Who Made That Sliced Bread?

In 1928, a full-page newspaper ad announced the first presliced loaf of bread. It included instructions: 1) "Open wrapper at one end"; 2) "Pull out pin"; 3) "Remove as many slices as desired." At the time, as everyone knew, cut bread quickly went stale. Anticipating consumers' fears, Otto Rohwedder, a Missouri-based inventor, inserted a U-shaped pin at both ends of his presliced loaf to hold the bread together inside the resealable bag, creating an illusion of wholeness that signified freshness.

Rohwedder was careful to take his customers into account in other ways as well, interviewing women to find out exactly what they wanted, down to their preferred slice thickness (half an inch). Then he teamed up with a baker named Frank Bench who supplied - literally and figuratively - the dough. The product they created became a runaway hit. By 1930, sliced bread had spread to almost every town in America.

Factory-made loaves, sliced or unsliced, were typically softer than bakery loaves, to make them seem as if they'd just come out of the oven. "It hit a tipping point where bread became so soft that it was almost impossible to slice it at home," says Aaron Bobrow-Strain, author of a social history, "White Bread." Consumers loved to make sandwiches with precision-cut squares of Wonder Bread, and this kind of loaf came to stand for the epitome of convenience. By the 1950s, people were praising their favorite inventions as "the best thing since sliced bread."

Why was this innovation so captivating?

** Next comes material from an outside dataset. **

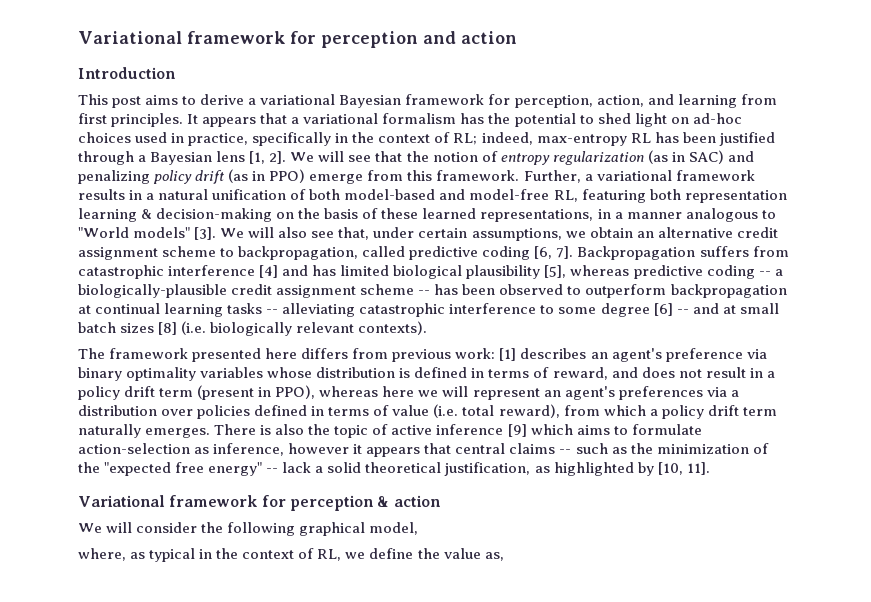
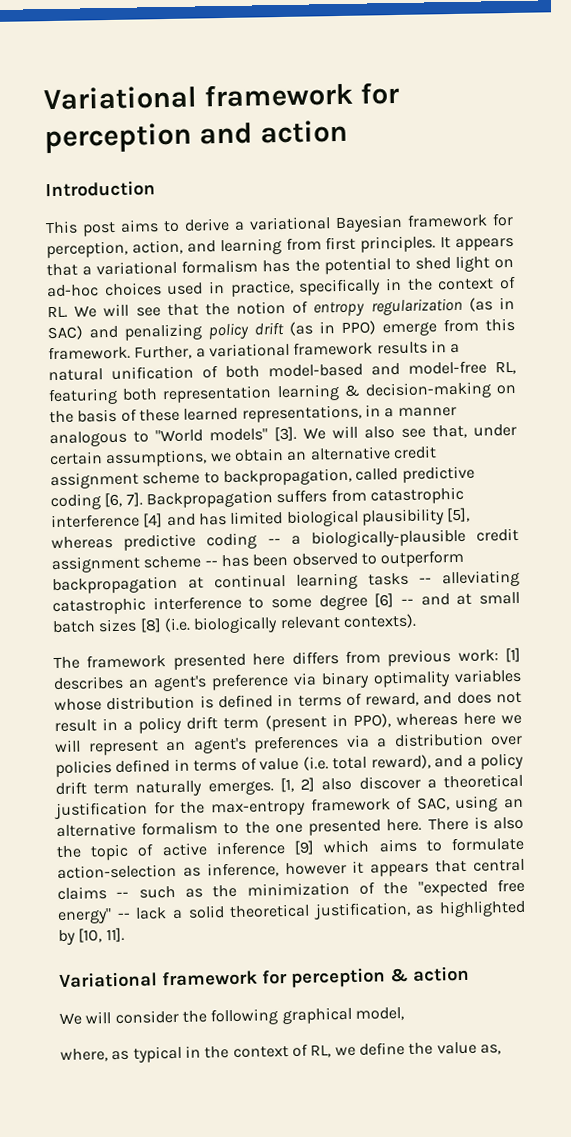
- It appears that a variational formalism has the potential to shed light on ad-hoc choices used in practice, specifically in the context of RL; indeed, max-entropy RL has been justified through a Bayesian lens [1, 2]. We will see that the notion of entropy regularization (as in SAC) and penalizing policy drift (as in PPO) emerge from this framework.
+ It appears that a variational formalism has the potential to shed light on ad-hoc choices used in practice, specifically in the context of RL. We will see that the notion of entropy regularization (as in SAC) and penalizing policy drift (as in PPO) emerge from this framework.
- [1] describes an agent's preference via binary optimality variables whose distribution is defined in terms of reward, and does not result in a policy drift term (present in PPO), whereas here we will represent an agent's preferences via a distribution over policies defined in terms of value (i.e. total reward), from which a policy drift term naturally emerges.
+ [1] describes an agent's preference via binary optimality variables whose distribution is defined in terms of reward, and does not result in a policy drift term (present in PPO), whereas here we will represent an agent's preferences via a distribution over policies defined in terms of value (i.e. total reward), and a policy drift term naturally emerges.
+ [1, 2] also discover a theoretical justification for the max-entropy framework of SAC, using an alternative formalism to the one presented here.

According to Bobrow-Strain, in the early 20th century, Americans ate about one-third of their calories in the form of bread; this small innovation touched everyone. "The sliced loaf," he says, "becomes a kind of small, edible promise of a better world."

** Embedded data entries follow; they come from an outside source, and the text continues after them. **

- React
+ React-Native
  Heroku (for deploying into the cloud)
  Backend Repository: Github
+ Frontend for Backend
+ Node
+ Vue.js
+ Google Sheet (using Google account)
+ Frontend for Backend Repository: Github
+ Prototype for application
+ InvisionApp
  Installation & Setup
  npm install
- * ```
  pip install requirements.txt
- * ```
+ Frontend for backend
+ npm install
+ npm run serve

Catherine Stortz Ripley was working on a local-history book when she discovered that sliced bread originated in her own hometown - Chillicothe, Mo.

How did you come across this story? I was searching through microfilm of local newspapers, and I noticed a headline that said, "Sliced Bread Is Made Here." But I questioned whether this was true, because I'd never heard it before.

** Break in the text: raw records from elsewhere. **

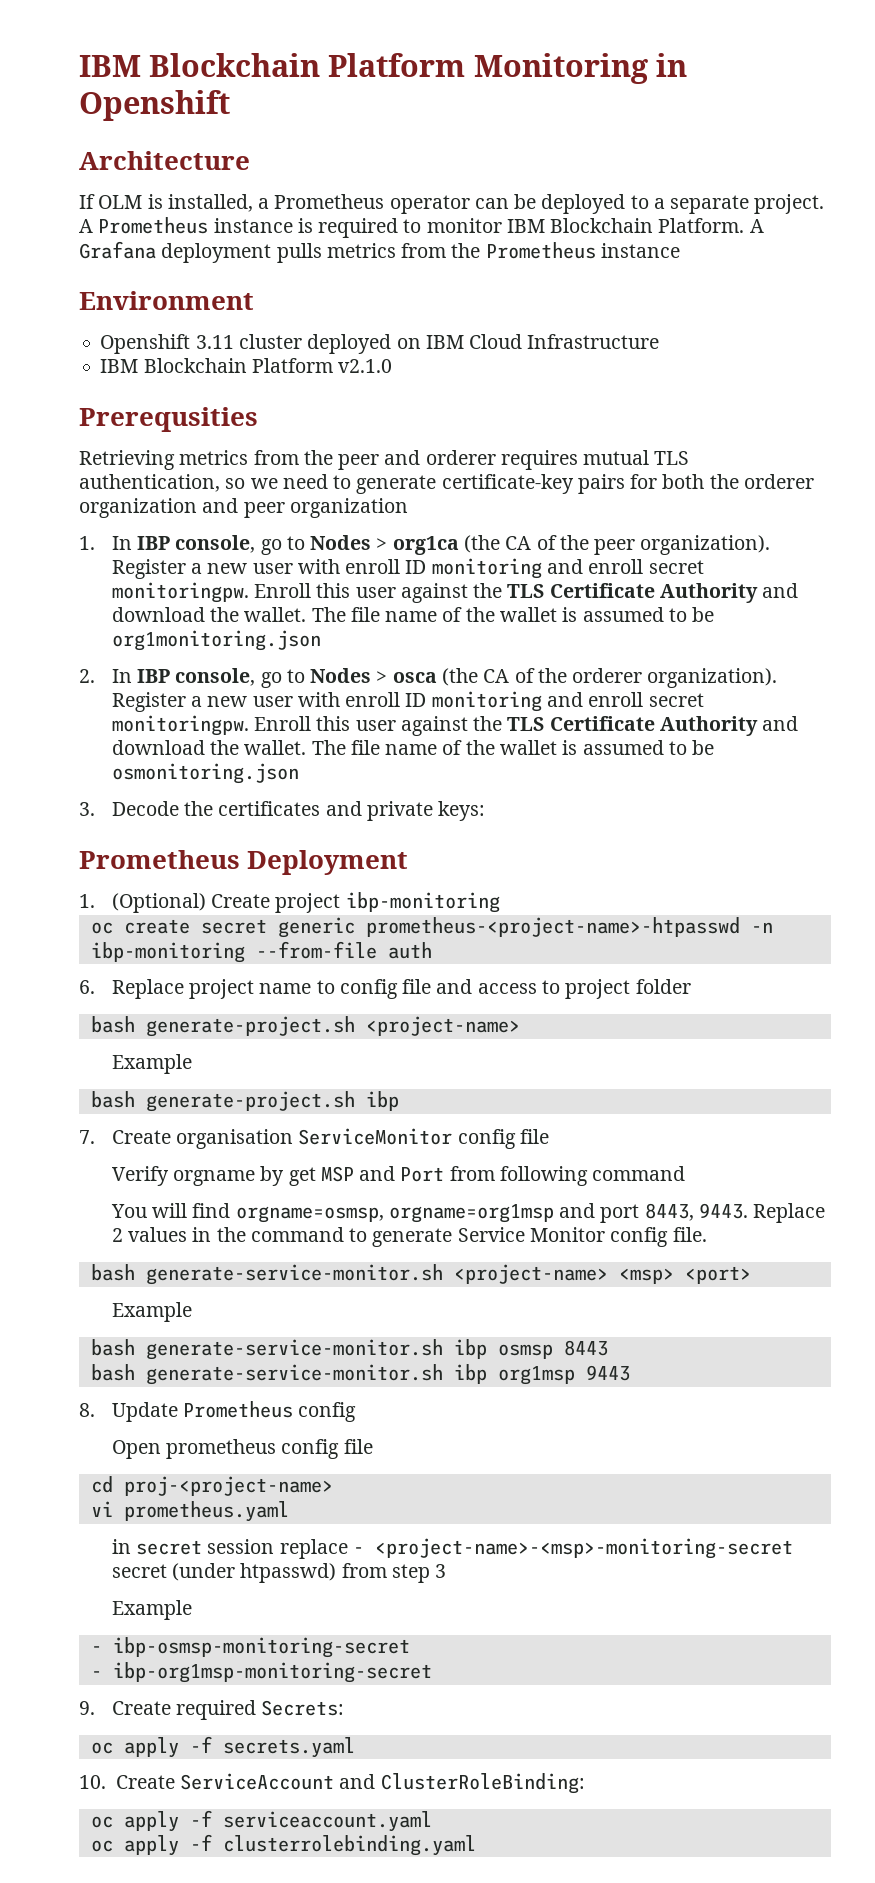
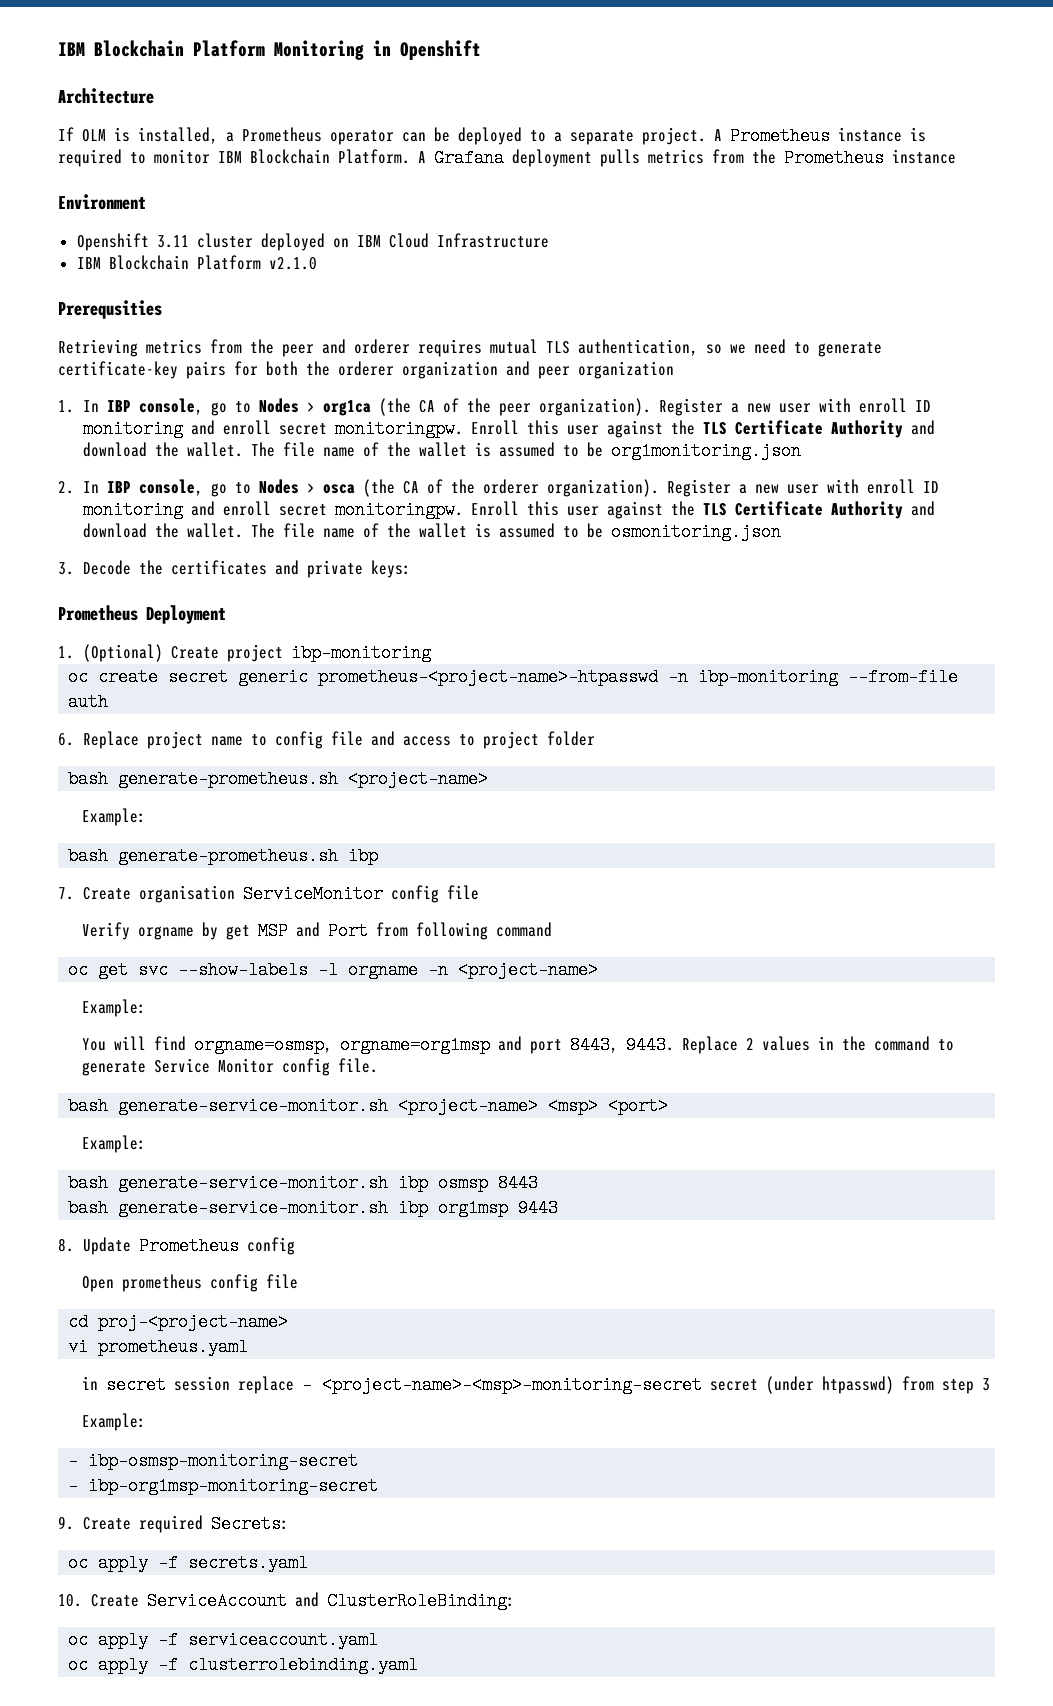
- bash generate-project.sh <project-name>
- Example
- bash generate-project.sh ibp
+ bash generate-prometheus.sh <project-name>
+ Example:
+ bash generate-prometheus.sh ibp
+ oc get svc --show-labels -l orgname -n <project-name>
+ Example:
  bash generate-service-monitor.sh <project-name> <msp> <port>
- Example
+ Example:
  in secret session replace - <project-name>-<msp>-monitoring-secret secret (under htpasswd) from step 3
- Example
+ Example:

Battle Creek, Mich., claimed to be the home of sliced bread. How did you prove that your town actually deserved the title? I received a letter from a man who said: "Yes, Chillicothe was the first place to have sliced bread. I know this because Richard Rohwedder, the son of the inventor, worked for me."

And then Richard Rohwedder flew out to meet you? He arrived with his father's scrapbook, and that had the rest of the story in it. We were able to go see the building where the bread slicer had been. Richard, when he was 13 years old, fed the first loaf into the slicing machine.

So Chillicothe won the title of Sliced Bread Capital over Battle Creek? Yes. Just down the street from me is a mural that says, "Chillicothe, Home of Sliced Bread."